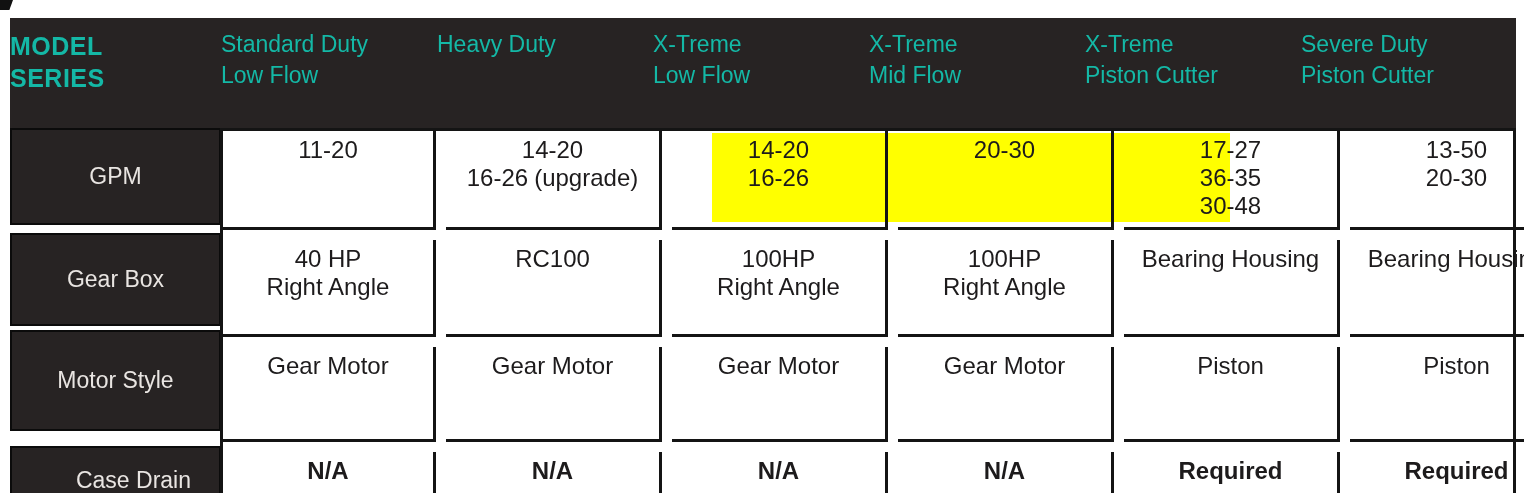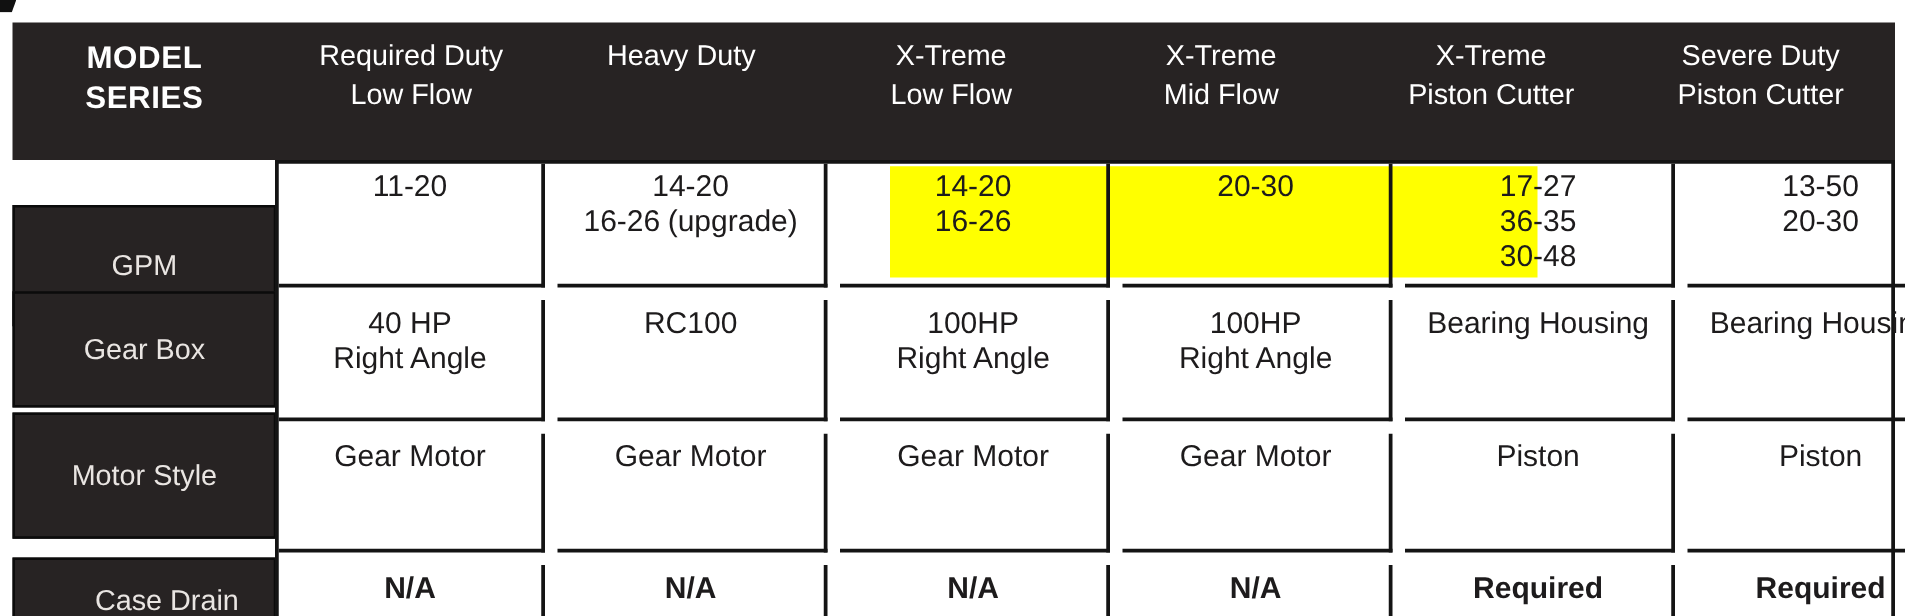--- a/index.html
+++ b/index.html
@@ -9,32 +9,32 @@
   }
   
   .artifact{position:absolute;left:0;top:0;width:13px;height:10px;background:#111;
     clip-path:polygon(0 0,100% 0,72% 100%,0 100%);}
 
   
   .header-band{
     position:absolute;left:10px;top:18px;width:1506px;height:110px;
     background:#272323;display:flex;box-sizing:border-box;
   }
-  .hcell{flex:0 0 216px;text-align:center;color:#ffffff;font-size:23px;
+  .hcell{flex:0 0 216px;color:#14b8a6;font-size:23px;
     line-height:31px;padding-top:11px;box-sizing:border-box;}
   .hcell.corner{flex:0 0 211px;font-weight:bold;font-size:25px;line-height:32px;padding-top:12px;letter-spacing:.5px;}
   .hcell:last-child{flex:1 1 auto;}
 
   
   .rlabel{
     position:absolute;left:10px;width:211px;background:#272323;
     border:2px solid #0b0b0b;box-sizing:border-box;
     color:#e9e5e2;font-size:23px;display:flex;align-items:center;justify-content:center;
   }
-  .rlabel.gpm{top:128px;height:97px;margin-top:36px;}
+  .rlabel.gpm{top:128px;height:97px;}
   .rlabel.gearbox{top:233px;height:93px;}
   .rlabel.motor{top:330px;height:101px;}
   .rlabel.casedrain{top:446px;height:69px;padding-left:36px;}
 
   
   .data-area{
     position:absolute;left:220px;top:128px;width:1296px;height:365px;
     box-sizing:border-box;background:#ffffff;
     border-top:3px solid #141414;border-left:3px solid #141414;border-right:3px solid #141414;
   }
@@ -64,21 +64,21 @@
 <div class="page">
 
   <div class="artifact"></div>
 
   <div class="header-band">
     <div class="hcell corner">
       <div class="ln">MODEL</div>
       <div class="ln">SERIES</div>
     </div>
     <div class="hcell">
-      <div class="ln">Required Duty</div>
+      <div class="ln">Standard Duty</div>
       <div class="ln">Low Flow</div>
     </div>
     <div class="hcell">
       <div class="ln">Heavy Duty</div>
       <div class="ln"></div>
     </div>
     <div class="hcell">
       <div class="ln">X-Treme</div>
       <div class="ln">Low Flow</div>
     </div>

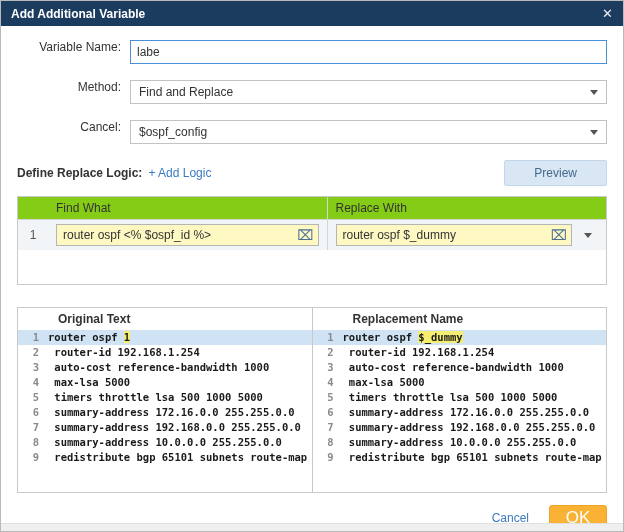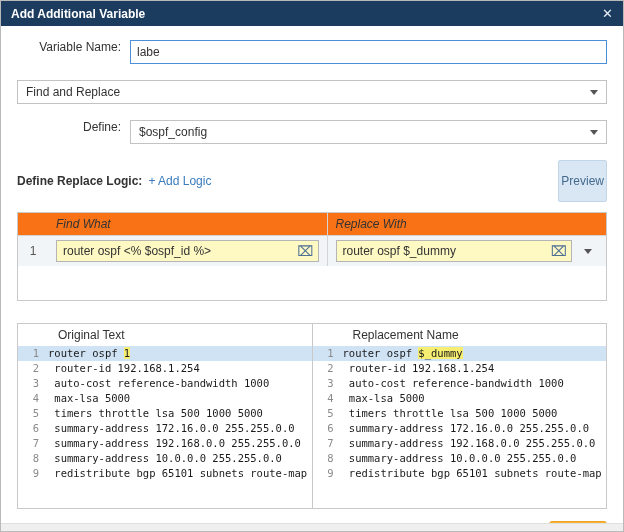--- a/index.html
+++ b/index.html
@@ -75,33 +75,33 @@
     padding: 0 16px;
     margin-top: 2px;
   }
   .logic-label { font-weight: bold; color: #333; }
   .add-logic-link { color: #3a7bbf; margin-left: 6px; cursor: pointer; }
   .preview-btn {
     margin-left: auto;
     background: #d9e7f5;
     border: 1px solid #c2d6ea;
     color: #44698d;
-    height: 42px;
-    padding: 0 2px;
+    height: 26px;
+    padding: 0 29px;
     border-radius: 2px;
     font-size: 12px;
     font-family: "Liberation Sans", sans-serif;
     cursor: pointer;
   }
   
   .fr-table {
     margin: 10px 16px 0 16px;
     border: 1px solid #c9c9c9;
   }
-  .fr-header { display: flex; height: 23px; border-bottom: 1px solid #d4d4d4; background: #f97316; font-style: italic; }
+  .fr-header { display: flex; height: 23px; border-bottom: 1px solid #d4d4d4; background: #84cc16; }
   .fr-gutter-head { width: 30px; flex: none; }
   .fr-col-head {
     flex: 1;
     display: flex;
     align-items: center;
     padding-left: 8px;
     color: #333;
   }
   .fr-col-head.replace { border-left: 1px solid #d4d4d4; }
   .fr-row { display: flex; height: 30px; align-items: center; background: #f2f5f8; }
@@ -150,21 +150,21 @@
     cursor: pointer;
   }
   .fr-body-space { height: 34px; background: #fff; }
   
   .compare {
     margin: 22px 16px 0 16px;
     border: 1px solid #c9c9c9;
     display: flex;
     height: 186px;
   }
-  .panel { flex: 1; overflow: hidden; display: flex; flex-direction: column; }
+  .panel { flex: 1; overflow: hidden; display: flex; flex-direction: column; font-weight: bold; }
   .panel.left { border-right: 1px solid #c9c9c9; }
   .panel-header {
     height: 22px;
     display: flex;
     align-items: center;
     padding-left: 40px;
     color: #333;
     flex: none;
   }
   .code-row {
@@ -217,27 +217,28 @@
   <span class="dlg-title">Add Additional Variable</span>
   <span class="dlg-close">✕</span>
 </div>
 
 <div class="form-area">
   <div class="form-row">
     <span class="form-label">Variable Name:</span>
     <input class="text-input" value="labe" style="">
   </div>
   <div class="form-row">
+    <span class="form-label">Method:</span>
     <div class="select-box">
       <span class="select-value">Find and Replace</span>
       <span class="caret-down"></span>
     </div>
   </div>
   <div class="form-row">
-    <span class="form-label">Define:</span>
+    <span class="form-label">Cancel:</span>
     <div class="select-box">
       <span class="select-value">$ospf_config</span>
       <span class="caret-down"></span>
     </div>
   </div>
 </div>
 
 <div class="logic-row">
   <span class="logic-label">Define Replace Logic:</span>
   <span class="add-logic-link">+ Add Logic</span>

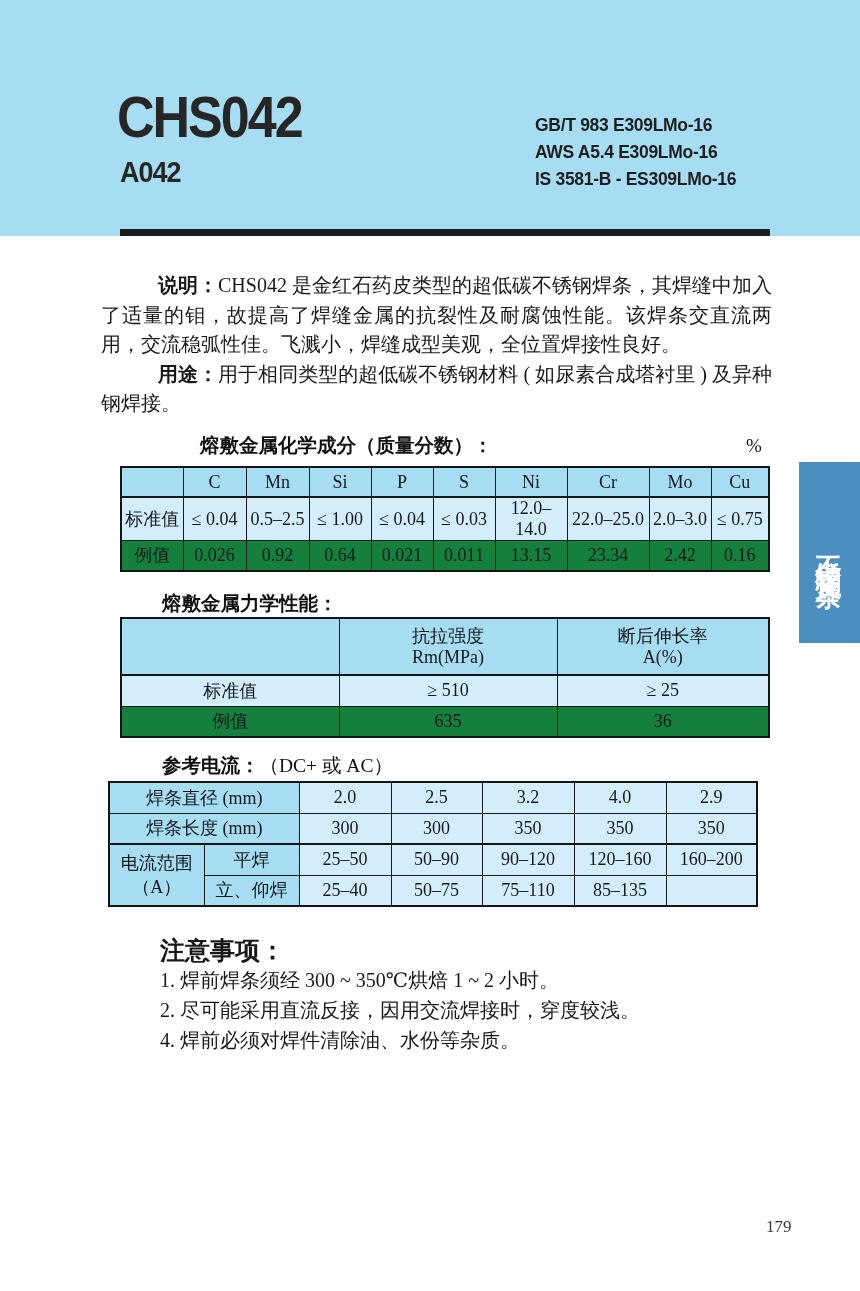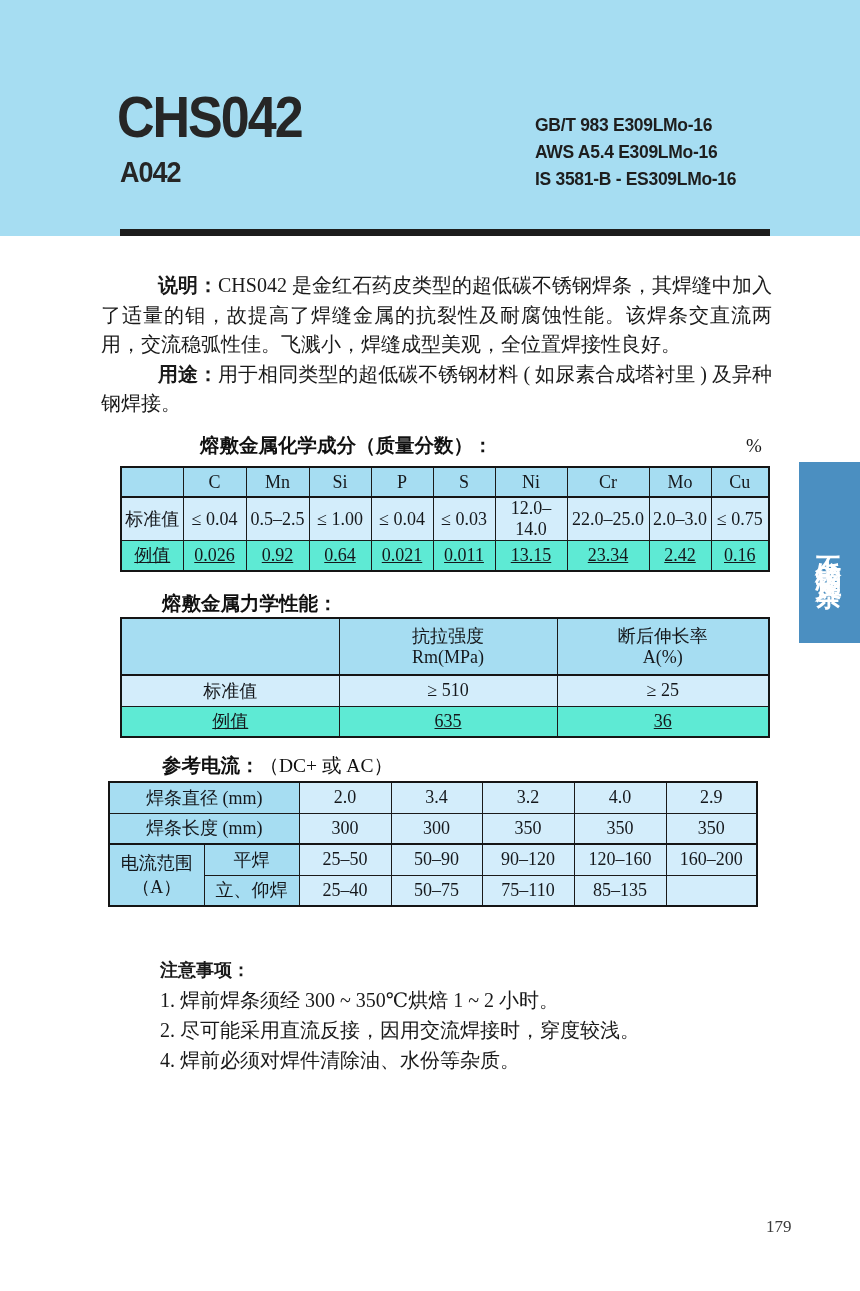--- a/index.html
+++ b/index.html
@@ -38,37 +38,37 @@
   
   .sec-title { position:absolute; font-family:"Liberation Sans","DejaVu Sans",sans-serif; font-weight:700; font-size:19.5px; color:#111; }
   .sec-sub { font-family:"Liberation Serif","DejaVu Serif",serif; font-weight:400; }
   .unit { position:absolute; left:746px; top:435px; font-size:19px; color:#191919; }
 
   
   table { position:absolute; border-collapse:collapse; table-layout:fixed; border:2.5px solid #151515; }
   th, td { border:1.6px solid #1a1a1a; text-align:center; vertical-align:middle; font-size:18px; font-weight:400; padding:0 2px; color:#15181c; overflow:hidden; }
   .hdr { background:#a6ddf2; }
   .lt  { background:#d3edfb; }
-  .lt2 { background:#5eead4;text-decoration:underline; }
+  .lt2 { background:#15803d; }
   .hdr-sep { border-bottom:2.5px solid #151515; }
 
   #chem-table { left:120px; top:466px; width:648px; }
   #chem-table tr { height:30px; }
 
   #mech-table { left:120px; top:617px; width:648px; }
   #mech-table tr.hrow { height:57px; }
   #mech-table tr.drow { height:31px; }
   #mech-table .two-line div { line-height:21px; }
 
   #cur-table { left:108px; top:781px; width:648px; }
   #cur-table tr { height:31px; }
 
   
   .notes { position:absolute; left:160px; top:935px; width:620px; font-size:20px; line-height:30px; color:#191919; }
-  .notes-title { font-family:"Liberation Sans","DejaVu Sans",sans-serif; font-weight:700; font-size:18px;margin-top:20px; }
+  .notes-title { font-family:"Liberation Sans","DejaVu Sans",sans-serif; font-weight:700; font-size:25px; }
 
   
   .side-tab {
     position:absolute; right:0; top:462px; width:61px; height:181px; background:#4b8fc1;
     display:flex; align-items:center; justify-content:center;
     writing-mode:vertical-rl; text-orientation:upright;
     color:#ffffff; font-family:"Liberation Sans","DejaVu Sans",sans-serif;
     font-size:26px; font-weight:600; letter-spacing:7px;
   }
 
@@ -187,21 +187,21 @@
       <col style="width:92px">
       <col style="width:91px">
     <col style="width:92px">
       <col style="width:92px">
       <col style="width:91px">
   </colgroup>
   <tbody>
       <tr>
     <td class="hdr" colspan="2">焊条直径 (mm)</td>
     <td class="lt">2.0</td>
-    <td class="lt">3.4</td>
+    <td class="lt">2.5</td>
     <td class="lt">3.2</td>
     <td class="lt">4.0</td>
     <td class="lt">2.9</td>
   </tr>
   <tr>
     <td class="hdr hdr-sep" colspan="2">焊条长度 (mm)</td>
     <td class="lt hdr-sep">300</td>
     <td class="lt hdr-sep">300</td>
     <td class="lt hdr-sep">350</td>
     <td class="lt hdr-sep">350</td>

######

* Problem to work on
Would you return the material exactly, images excluded?

* Task answer
--- a/index.html
+++ b/index.html
@@ -9,32 +9,32 @@
   }
   
   .artifact{position:absolute;left:0;top:0;width:13px;height:10px;background:#111;
     clip-path:polygon(0 0,100% 0,72% 100%,0 100%);}
 
   
   .header-band{
     position:absolute;left:10px;top:18px;width:1506px;height:110px;
     background:#272323;display:flex;box-sizing:border-box;
   }
-  .hcell{flex:0 0 216px;text-align:center;color:#ffffff;font-size:23px;
+  .hcell{flex:0 0 216px;color:#14b8a6;font-size:23px;
     line-height:31px;padding-top:11px;box-sizing:border-box;}
   .hcell.corner{flex:0 0 211px;font-weight:bold;font-size:25px;line-height:32px;padding-top:12px;letter-spacing:.5px;}
   .hcell:last-child{flex:1 1 auto;}
 
   
   .rlabel{
     position:absolute;left:10px;width:211px;background:#272323;
     border:2px solid #0b0b0b;box-sizing:border-box;
     color:#e9e5e2;font-size:23px;display:flex;align-items:center;justify-content:center;
   }
-  .rlabel.gpm{top:128px;height:97px;margin-top:36px;}
+  .rlabel.gpm{top:128px;height:97px;}
   .rlabel.gearbox{top:233px;height:93px;}
   .rlabel.motor{top:330px;height:101px;}
   .rlabel.casedrain{top:446px;height:69px;padding-left:36px;}
 
   
   .data-area{
     position:absolute;left:220px;top:128px;width:1296px;height:365px;
     box-sizing:border-box;background:#ffffff;
     border-top:3px solid #141414;border-left:3px solid #141414;border-right:3px solid #141414;
   }
@@ -64,21 +64,21 @@
 <div class="page">
 
   <div class="artifact"></div>
 
   <div class="header-band">
     <div class="hcell corner">
       <div class="ln">MODEL</div>
       <div class="ln">SERIES</div>
     </div>
     <div class="hcell">
-      <div class="ln">Required Duty</div>
+      <div class="ln">Standard Duty</div>
       <div class="ln">Low Flow</div>
     </div>
     <div class="hcell">
       <div class="ln">Heavy Duty</div>
       <div class="ln"></div>
     </div>
     <div class="hcell">
       <div class="ln">X-Treme</div>
       <div class="ln">Low Flow</div>
     </div>

--- a/index.html
+++ b/index.html
@@ -75,33 +75,33 @@
     padding: 0 16px;
     margin-top: 2px;
   }
   .logic-label { font-weight: bold; color: #333; }
   .add-logic-link { color: #3a7bbf; margin-left: 6px; cursor: pointer; }
   .preview-btn {
     margin-left: auto;
     background: #d9e7f5;
     border: 1px solid #c2d6ea;
     color: #44698d;
-    height: 42px;
-    padding: 0 2px;
+    height: 26px;
+    padding: 0 29px;
     border-radius: 2px;
     font-size: 12px;
     font-family: "Liberation Sans", sans-serif;
     cursor: pointer;
   }
   
   .fr-table {
     margin: 10px 16px 0 16px;
     border: 1px solid #c9c9c9;
   }
-  .fr-header { display: flex; height: 23px; border-bottom: 1px solid #d4d4d4; background: #f97316; font-style: italic; }
+  .fr-header { display: flex; height: 23px; border-bottom: 1px solid #d4d4d4; background: #84cc16; }
   .fr-gutter-head { width: 30px; flex: none; }
   .fr-col-head {
     flex: 1;
     display: flex;
     align-items: center;
     padding-left: 8px;
     color: #333;
   }
   .fr-col-head.replace { border-left: 1px solid #d4d4d4; }
   .fr-row { display: flex; height: 30px; align-items: center; background: #f2f5f8; }
@@ -150,21 +150,21 @@
     cursor: pointer;
   }
   .fr-body-space { height: 34px; background: #fff; }
   
   .compare {
     margin: 22px 16px 0 16px;
     border: 1px solid #c9c9c9;
     display: flex;
     height: 186px;
   }
-  .panel { flex: 1; overflow: hidden; display: flex; flex-direction: column; }
+  .panel { flex: 1; overflow: hidden; display: flex; flex-direction: column; font-weight: bold; }
   .panel.left { border-right: 1px solid #c9c9c9; }
   .panel-header {
     height: 22px;
     display: flex;
     align-items: center;
     padding-left: 40px;
     color: #333;
     flex: none;
   }
   .code-row {
@@ -217,27 +217,28 @@
   <span class="dlg-title">Add Additional Variable</span>
   <span class="dlg-close">✕</span>
 </div>
 
 <div class="form-area">
   <div class="form-row">
     <span class="form-label">Variable Name:</span>
     <input class="text-input" value="labe" style="">
   </div>
   <div class="form-row">
+    <span class="form-label">Method:</span>
     <div class="select-box">
       <span class="select-value">Find and Replace</span>
       <span class="caret-down"></span>
     </div>
   </div>
   <div class="form-row">
-    <span class="form-label">Define:</span>
+    <span class="form-label">Cancel:</span>
     <div class="select-box">
       <span class="select-value">$ospf_config</span>
       <span class="caret-down"></span>
     </div>
   </div>
 </div>
 
 <div class="logic-row">
   <span class="logic-label">Define Replace Logic:</span>
   <span class="add-logic-link">+ Add Logic</span>

--- a/index.html
+++ b/index.html
@@ -38,37 +38,37 @@
   
   .sec-title { position:absolute; font-family:"Liberation Sans","DejaVu Sans",sans-serif; font-weight:700; font-size:19.5px; color:#111; }
   .sec-sub { font-family:"Liberation Serif","DejaVu Serif",serif; font-weight:400; }
   .unit { position:absolute; left:746px; top:435px; font-size:19px; color:#191919; }
 
   
   table { position:absolute; border-collapse:collapse; table-layout:fixed; border:2.5px solid #151515; }
   th, td { border:1.6px solid #1a1a1a; text-align:center; vertical-align:middle; font-size:18px; font-weight:400; padding:0 2px; color:#15181c; overflow:hidden; }
   .hdr { background:#a6ddf2; }
   .lt  { background:#d3edfb; }
-  .lt2 { background:#5eead4;text-decoration:underline; }
+  .lt2 { background:#15803d; }
   .hdr-sep { border-bottom:2.5px solid #151515; }
 
   #chem-table { left:120px; top:466px; width:648px; }
   #chem-table tr { height:30px; }
 
   #mech-table { left:120px; top:617px; width:648px; }
   #mech-table tr.hrow { height:57px; }
   #mech-table tr.drow { height:31px; }
   #mech-table .two-line div { line-height:21px; }
 
   #cur-table { left:108px; top:781px; width:648px; }
   #cur-table tr { height:31px; }
 
   
   .notes { position:absolute; left:160px; top:935px; width:620px; font-size:20px; line-height:30px; color:#191919; }
-  .notes-title { font-family:"Liberation Sans","DejaVu Sans",sans-serif; font-weight:700; font-size:18px;margin-top:20px; }
+  .notes-title { font-family:"Liberation Sans","DejaVu Sans",sans-serif; font-weight:700; font-size:25px; }
 
   
   .side-tab {
     position:absolute; right:0; top:462px; width:61px; height:181px; background:#4b8fc1;
     display:flex; align-items:center; justify-content:center;
     writing-mode:vertical-rl; text-orientation:upright;
     color:#ffffff; font-family:"Liberation Sans","DejaVu Sans",sans-serif;
     font-size:26px; font-weight:600; letter-spacing:7px;
   }
 
@@ -187,21 +187,21 @@
       <col style="width:92px">
       <col style="width:91px">
     <col style="width:92px">
       <col style="width:92px">
       <col style="width:91px">
   </colgroup>
   <tbody>
       <tr>
     <td class="hdr" colspan="2">焊条直径 (mm)</td>
     <td class="lt">2.0</td>
-    <td class="lt">3.4</td>
+    <td class="lt">2.5</td>
     <td class="lt">3.2</td>
     <td class="lt">4.0</td>
     <td class="lt">2.9</td>
   </tr>
   <tr>
     <td class="hdr hdr-sep" colspan="2">焊条长度 (mm)</td>
     <td class="lt hdr-sep">300</td>
     <td class="lt hdr-sep">300</td>
     <td class="lt hdr-sep">350</td>
     <td class="lt hdr-sep">350</td>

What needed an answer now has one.